What the Kremlin Can Do
Investors realized that Vladimir Putin is now holding power quite firmly in his hands. Majority in the State Duma secures support to his legislative initiatives; disobedient regional governors are daunted, the upper chamber is filled with pro-Kremlin politicians. Investors see that courts, political parties, and mass media have little weight in governing the country. The main thing is that it is Putin and his loyal team who are managing the lion’s share of riches and privileges which can be obtained in modern Russia.
More and more foreign investors in Russia have realized that political power in the country goes together with economic power, and that state control and decision-making process are extremely personalized. So, they now rely on personal relations when dealing with consolidating Russian bureaucracy. They have discovered that personal investment often provide a better guarantee for their interests, that legal or financial guarantees. Anyway, more investors now know that it is necessary to watch attentively the changes inside the Kremlin to predict the changes in Russia’s investment climate on the whole. And vice versa, it becomes unreasonable to try the patience of Russian officials and major businessmen with strong connections in the Kremlin. Thus, in November 2005, William Browder, the founder and CEO of Hermitage Capital Management, the premier investment advisory firm specializing in Russian equities, discovered his entry to Russia is banned when he had already arrived to Moscow airport. No official explanation was given to this day. This might have happened to him because he criticized Russian corporate management. Foreign investors who keep ignoring Browder’s experience, are taking great risks.

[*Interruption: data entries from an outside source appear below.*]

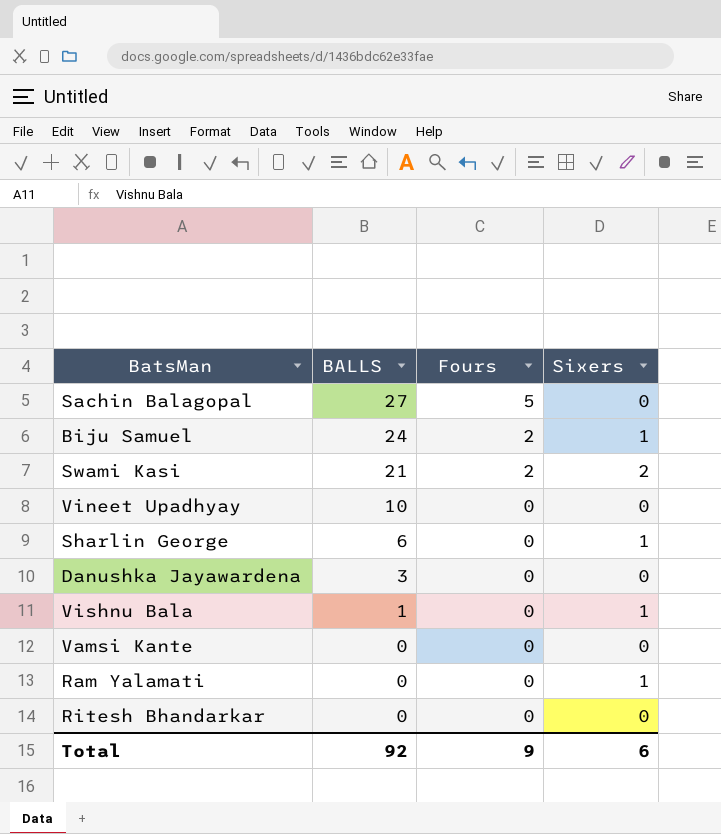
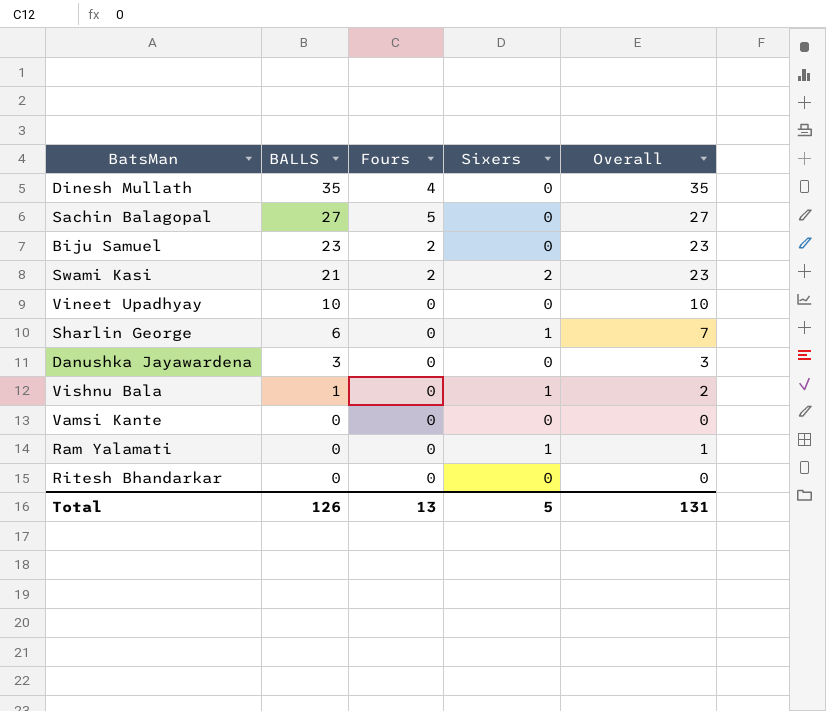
column Overall | formula: none -> [BALLS] + [Sixers]
row Dinesh Mullath: none -> 35 | 4 | 0 | 35
Biju Samuel | BALLS: 24 -> 23
Biju Samuel | Sixers: 1 -> 0
Total | BALLS: 92 -> 126
Total | Fours: 9 -> 13
Total | Sixers: 6 -> 5

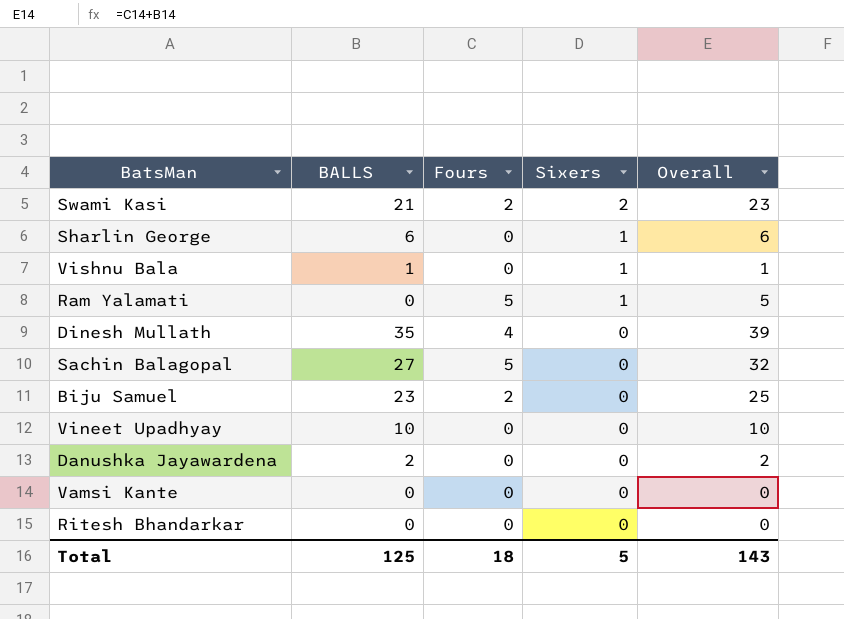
row order: BALLS descending -> Sixers descending
column Overall | formula: [BALLS] + [Sixers] -> [BALLS] + [Fours]
Ram Yalamati | Fours: 0 -> 5
Danushka Jayawardena | BALLS: 3 -> 2
Total | BALLS: 126 -> 125
Total | Fours: 13 -> 18
Total | Overall: 131 -> 143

We can generally say that investors ready to profit from the Kremlin’s further strengthening and the adjacent political stability in 2007 will have good chances for making considerable profits. Despite the growing nationalism in such sectors as energy, natural resources and metals, there are many other sectors which give large revenues to investors. For instance, those who earn on software outsourcing will discover that the risk of coming across a state company stealing technology and using it to force foreign companies from the market is considerably lower in Russia than, for example, in China.
Stake on Stability
However, Russian political stability remains the main issue on the agenda. Despite his popularity, Putin will probably not change the Constitution to be re-elected for the third term. Yet, the danger of the capital flight from Russia becoming dramatic in 2007 is minimal. High prices on raw materials will secure GDP growth. Markets with fixed revenues will keep growing.
In their turn, political stability and economic growth lead to the increase in the purchasing capacity of Russian consumers. Shopping malls, service sector, consumer durables, -- these markets profited from the growth of the population’s real income and the inflation’s fall. Banking sector keeps growing, and it is unlikely to suffer system instability in 2007. The trend of growing presence of foreign companies in the banking sector will remain, and the WTO agreement with Washington will raise the share of foreign capital in Russia’s banking sector.
Thus, foreign investors staking on the Kremlin’s stability might earn well in 2007. Staking on instability might, on the contrary, cost them dear. Even the direct consequences of 2008 presidential election, when Putin’s successor will take up his duties, and when various groupings inside the Kremlin will be upgrading their new positions, will hardly cause political instability. Yet, the long-term future is not so clear. However, it is the subject for the next annual forecast, after 2007.